3

I am trying to read several thousands of hours of wav files in python and get their duration. This essentially requires opening the wav file, getting the number of frames and factoring in the sampling rate. Below is the code for that:

def wav_duration(file_name):
    wv = wave.open(file_name, 'r')
    nframes = wv.getnframes()
    samp_rate = wv.getframerate()
    duration = nframes / samp_rate
    wv.close()
    return duration


def build_datum(wav_file):
    key = "/".join(wav_file.split('/')[-3:])[:-4]
    try:
        datum = {"wav_file" : wav_file,
                "labels"    : all_labels[key],
                "duration"  : wav_duration(wav_file)}

        return datum
    except KeyError:
        return "key_error"
    except:
        return "wav_error"

Doing this sequentially will take too long. My understanding was that multi-threading should help here since it is essentially an IO task. Hence, I do just that:

all_wav_files = all_wav_files[:1000000]
data, key_errors, wav_errors = list(), list(), list()

start = time.time()

with concurrent.futures.ThreadPoolExecutor(max_workers=1) as executor:
    # submit jobs and get the mapping from futures to wav_file
    future2wav = {executor.submit(build_datum, wav_file): wav_file for wav_file in all_wav_files}
    for future in concurrent.futures.as_completed(future2wav):
        wav_file = future2wav[future]
        try:
            datum = future.result()
            if datum == "key_error":
                key_errors.append(wav_file)
            elif datum == "wav_error":
                wav_errors.append(wav_file)
            else:
                data.append(datum)
        except:
            print("Generated exception from thread processing: {}".format(wav_file))

print("Time : {}".format(time.time() - start))

To my dismay, I however get the following results (in seconds):

Num threads | 100k wavs | 1M wavs
1           | 4.5       | 39.5
2           | 6.8       | 54.77
10          | 9.5       | 64.14
100         | 9.07      | 68.55

Is this expected? Is this a CPU intensive task? Will Multi-Processing help? How can I speed things up? I am reading files from the local drive and this is running on a Jupyter notebook. Python 3.5.

EDIT: I am aware of GIL. I just assumed that opening and closing a file is essentially IO. People's analysis have shown that in IO cases, it might be counter productive to use multi-processing. Hence I decided to use multi-processing instead.

I guess the question now is: Is this task IO bound?
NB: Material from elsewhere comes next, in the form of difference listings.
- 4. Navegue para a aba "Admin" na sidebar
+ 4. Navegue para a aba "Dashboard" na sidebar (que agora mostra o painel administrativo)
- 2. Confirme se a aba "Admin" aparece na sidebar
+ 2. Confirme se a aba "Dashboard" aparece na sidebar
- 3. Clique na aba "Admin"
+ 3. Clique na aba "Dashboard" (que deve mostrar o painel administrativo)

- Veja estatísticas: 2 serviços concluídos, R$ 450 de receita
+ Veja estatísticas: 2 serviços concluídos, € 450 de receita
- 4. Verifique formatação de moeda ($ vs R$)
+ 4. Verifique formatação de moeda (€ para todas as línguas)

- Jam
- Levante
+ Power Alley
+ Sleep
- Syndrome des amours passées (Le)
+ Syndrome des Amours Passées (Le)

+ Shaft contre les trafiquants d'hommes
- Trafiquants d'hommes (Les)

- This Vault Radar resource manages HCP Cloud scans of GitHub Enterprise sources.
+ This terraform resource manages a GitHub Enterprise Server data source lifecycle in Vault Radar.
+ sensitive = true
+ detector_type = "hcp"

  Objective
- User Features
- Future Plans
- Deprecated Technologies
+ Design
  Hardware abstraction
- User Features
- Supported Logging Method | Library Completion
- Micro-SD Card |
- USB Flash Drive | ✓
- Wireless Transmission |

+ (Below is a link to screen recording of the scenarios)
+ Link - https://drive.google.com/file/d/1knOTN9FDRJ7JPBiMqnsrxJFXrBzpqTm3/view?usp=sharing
EDIT EDIT: For those wondering, I think it was CPU bound (a core was maxing out to 100%). Lesson here is to not make assumptions about the task and check it for yourself.

Y91
  • 43
  • 9
  • 1
    Keep in mind that if you are reading from a traditional (spinning) hard drive, that reading from multiple files at once might make things slower. In particular, in a traditional/spinning hard drive, the drive-heads can take a (relatively) long time to seek from one distance-from-the-center-of-the-drive to another, and reading from multiple files in parallel can force the drive heads to seek back and forth more than they would have done if they were just reading a single (contiguous) file at a time. – Jeremy Friesner Jul 04 '18 at 02:22
  • 2
    It's not the right kind of IO task if you're reading from disk. – Mad Physicist Jul 04 '18 at 02:23
  • 1
    @MadPhysicist can you please elaborate on that? – Y91 Jul 04 '18 at 02:32
  • 2
    Python threads are asynchronous but not concurrent. That helps when your io operation is concurrent, like a network request, and a huge hassle if not outright bottleneck if not, like spinning disks. – Mad Physicist Jul 04 '18 at 03:02

1 Answers1

1

Some things to check by category:

Code

  • How efficient is wave.open ? Is it loading the entire file into memory when it could simply be reading header information?
  • Why is max_workers set to 1 ?
  • Have you tried using cProfile or even timeit to get an idea of what particular part of code is taking more time?

Hardware

Re-run your existing setup with some hard disk activity, memory usage and CPU monitoring to confirm that hardware is not your limiting factor. If you see your hard disk running at maximum IO, your memory getting full or all CPU cores at 100% - one of those could be at its limit.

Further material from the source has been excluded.